⟨

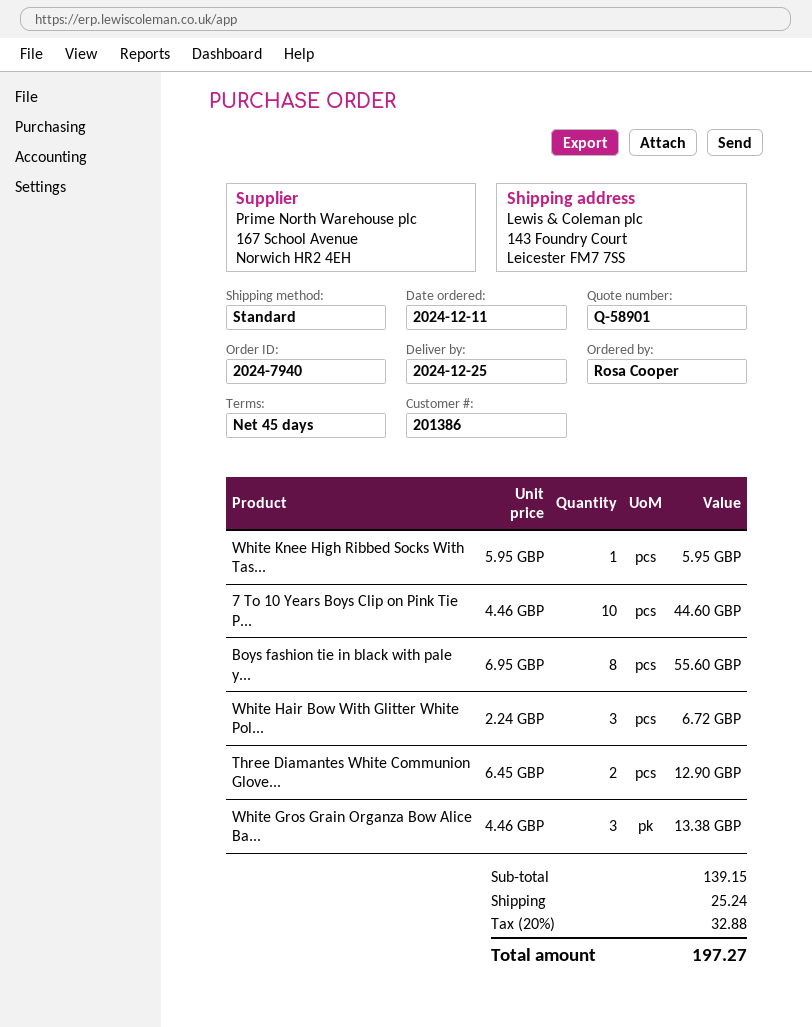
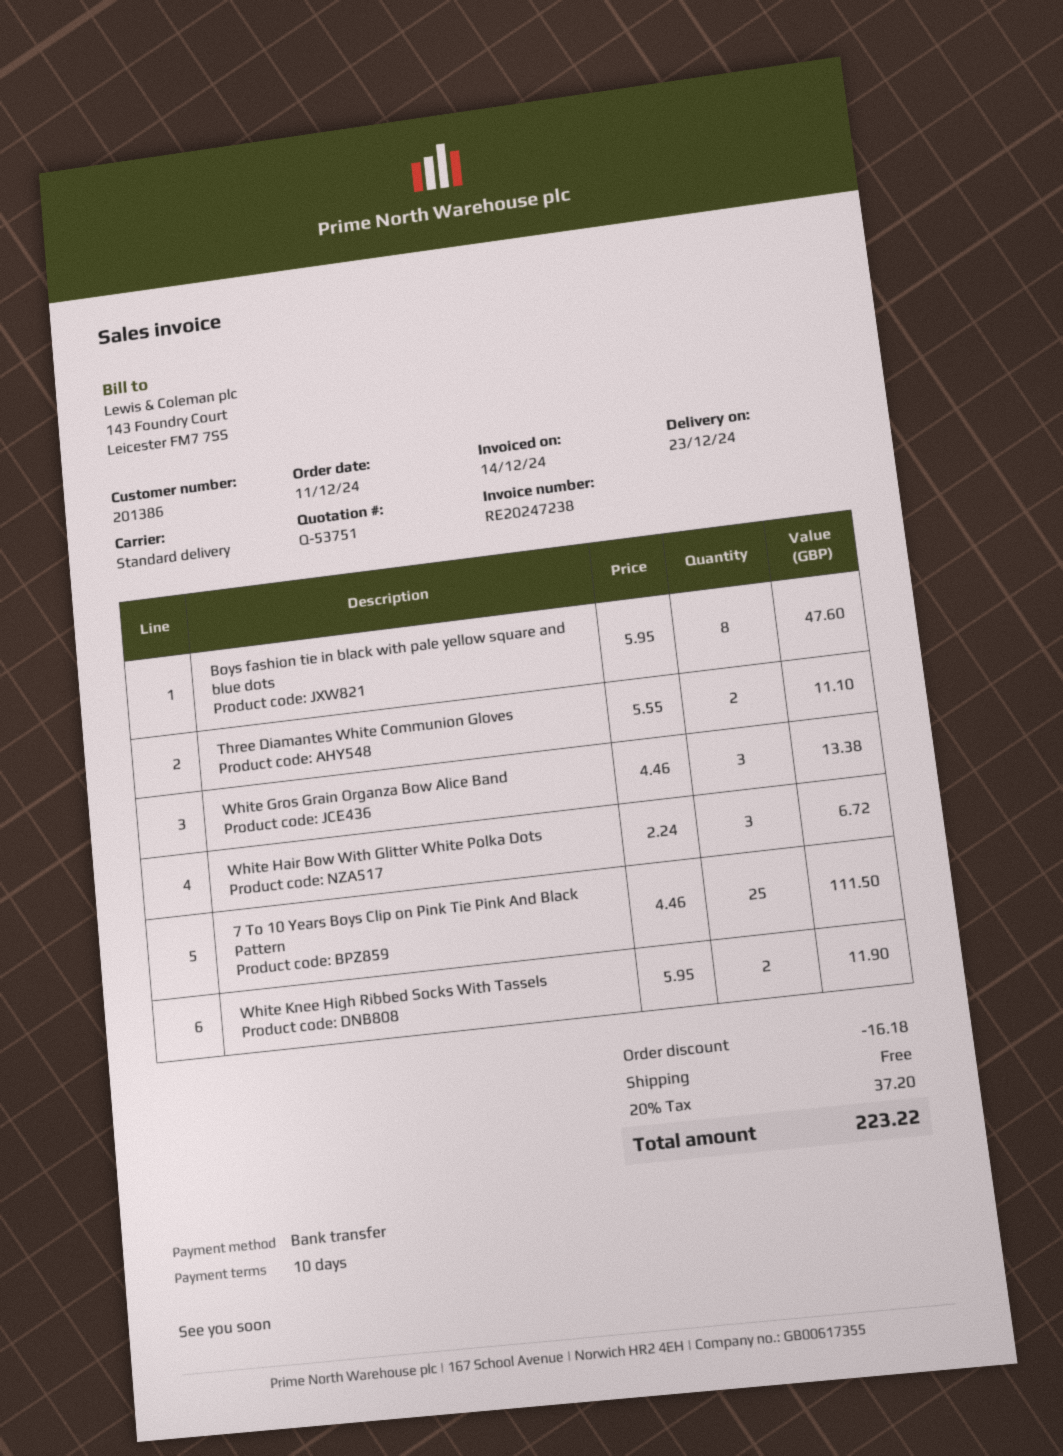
quote number: Q-58901 -> Q-53751
delivery date: 2024-12-25 -> 2024-12-23
payment terms: 45 days -> 10 days
White Knee High Ribbed Socks With Tas...: 1 x 5.95 = 5.95 -> 2 x 5.95 = 11.90
7 To 10 Years Boys Clip on Pink Tie P...: 10 x 4.46 = 44.60 -> 25 x 4.46 = 111.50
Boys fashion tie in black with pale y...: 8 x 6.95 = 55.60 -> 8 x 5.95 = 47.60
Three Diamantes White Communion Glove...: 2 x 6.45 = 12.90 -> 2 x 5.55 = 11.10
discount: none -> 16.18
shipping: 25.24 -> 0.00
tax: 20% = 32.88 -> 20% = 37.20
total: 197.27 -> 223.22

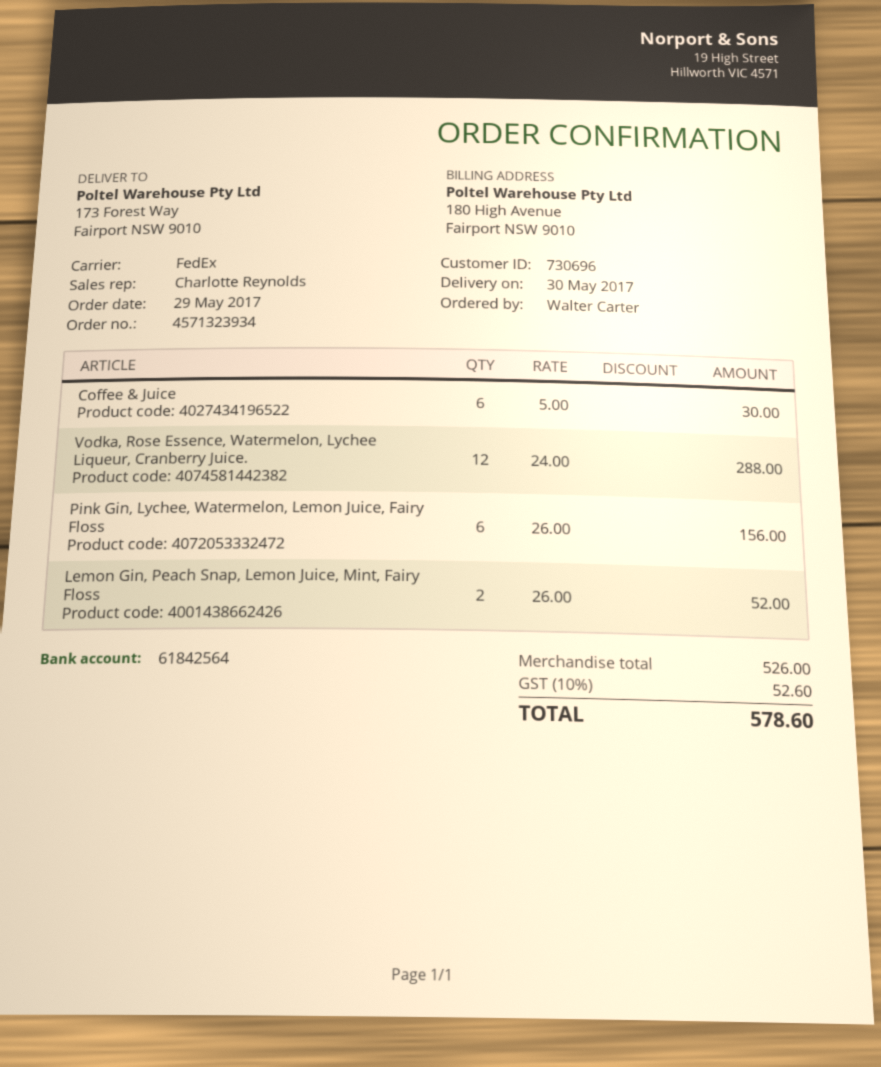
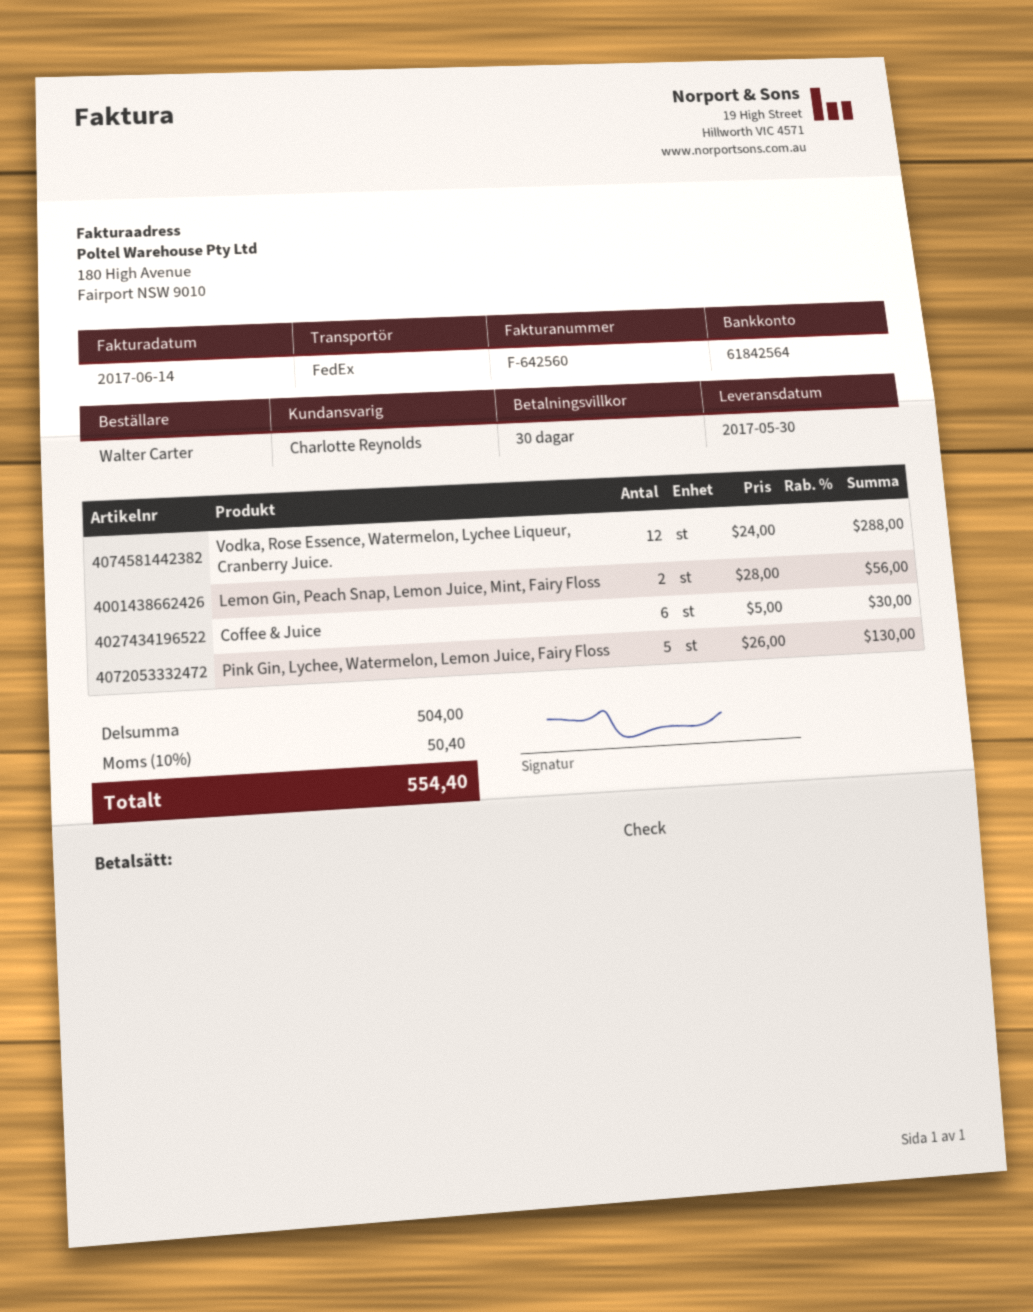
Pink Gin, Lychee, Watermelon, Lemon Juice, Fairy Floss: 6 x 26.00 = 156.00 -> 5 x 26.00 = 130.00
Lemon Gin, Peach Snap, Lemon Juice, Mint, Fairy Floss: 2 x 26.00 = 52.00 -> 2 x 28.00 = 56.00
subtotal: 526.00 -> 504.00
tax: 10% = 52.60 -> 10% = 50.40
total: 578.60 -> 554.40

⟩

* **TASK ITEM**: For this exercise, the answer is the lines from the one containing "Pink Gin, Lychee, Watermelon, Lemon" through the end of the listing above, reproduced exactly.

* **WRITTEN SOLUTION**:
Pink Gin, Lychee, Watermelon, Lemon Juice, Fairy Floss: 6 x 26.00 = 156.00 -> 5 x 26.00 = 130.00
Lemon Gin, Peach Snap, Lemon Juice, Mint, Fairy Floss: 2 x 26.00 = 52.00 -> 2 x 28.00 = 56.00
subtotal: 526.00 -> 504.00
tax: 10% = 52.60 -> 10% = 50.40
total: 578.60 -> 554.40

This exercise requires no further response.